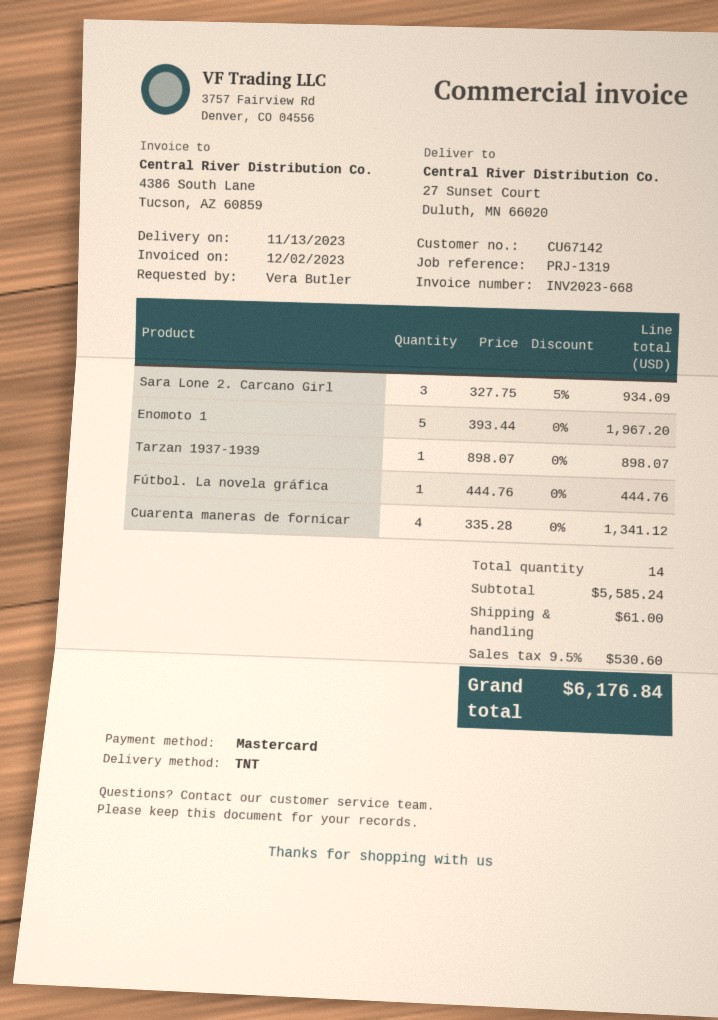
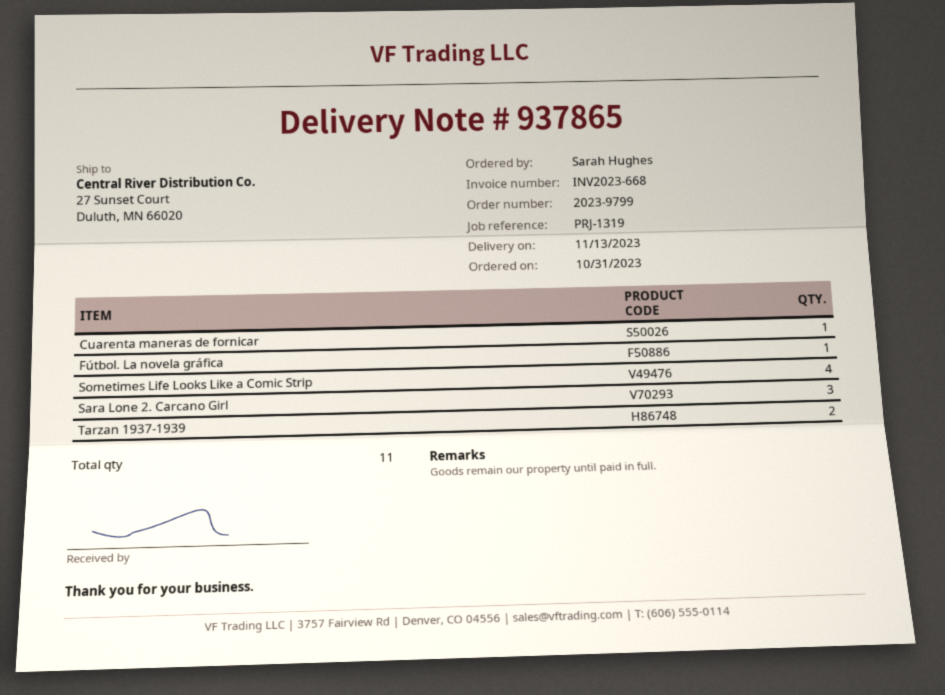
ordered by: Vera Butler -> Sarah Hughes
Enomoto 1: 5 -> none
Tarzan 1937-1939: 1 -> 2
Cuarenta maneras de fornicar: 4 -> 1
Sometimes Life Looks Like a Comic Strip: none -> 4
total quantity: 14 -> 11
================
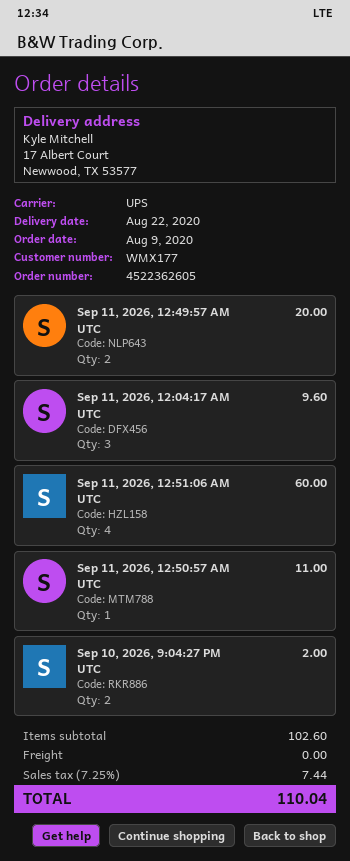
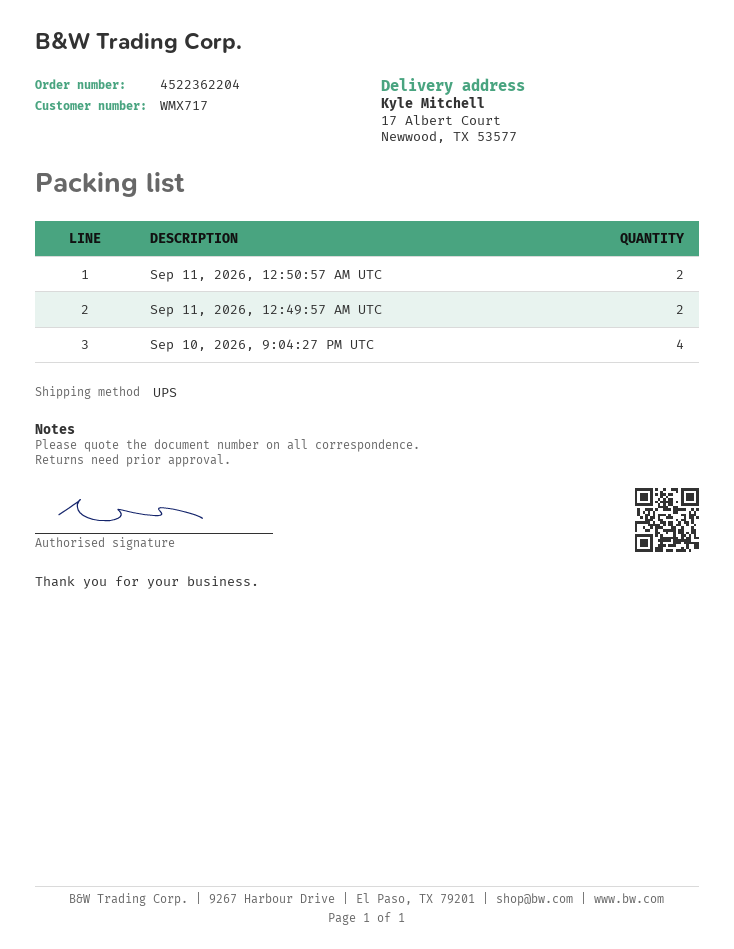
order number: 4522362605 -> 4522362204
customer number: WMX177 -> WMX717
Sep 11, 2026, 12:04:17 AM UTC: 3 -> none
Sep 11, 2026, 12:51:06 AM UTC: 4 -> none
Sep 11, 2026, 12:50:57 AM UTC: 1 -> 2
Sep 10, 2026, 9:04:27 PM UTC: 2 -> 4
================
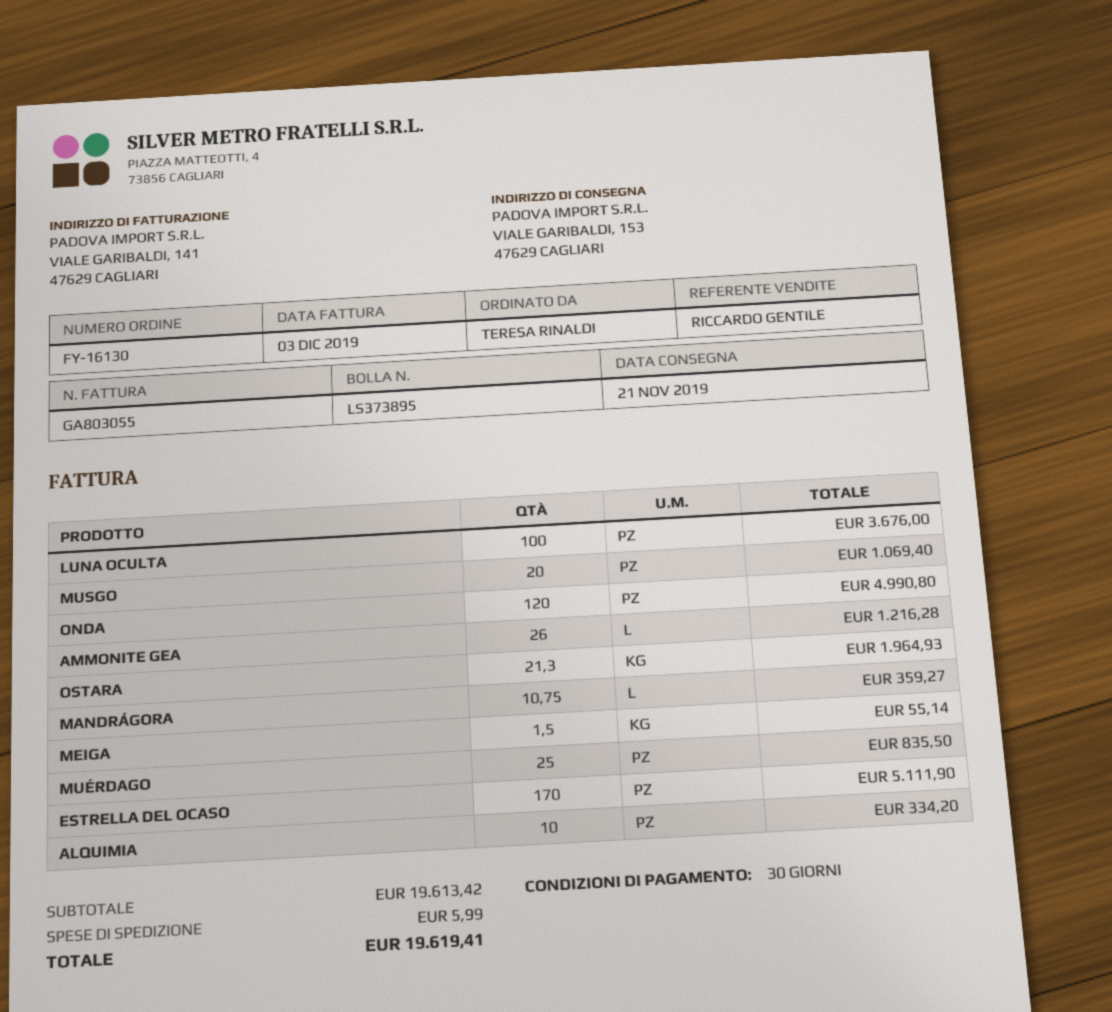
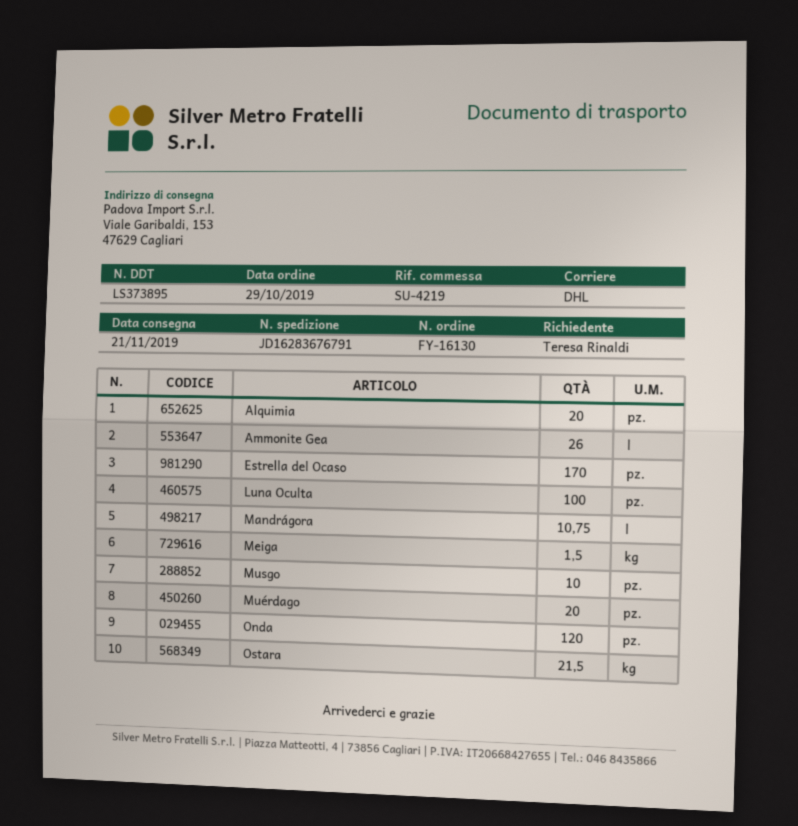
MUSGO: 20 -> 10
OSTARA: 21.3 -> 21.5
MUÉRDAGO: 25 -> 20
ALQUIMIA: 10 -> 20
================
WHAT TO PRODUCE
Could you copy out every line in the listing where the word "number" appears?

OUTPUT OF THE TASK
order number: 4522362605 -> 4522362204
customer number: WMX177 -> WMX717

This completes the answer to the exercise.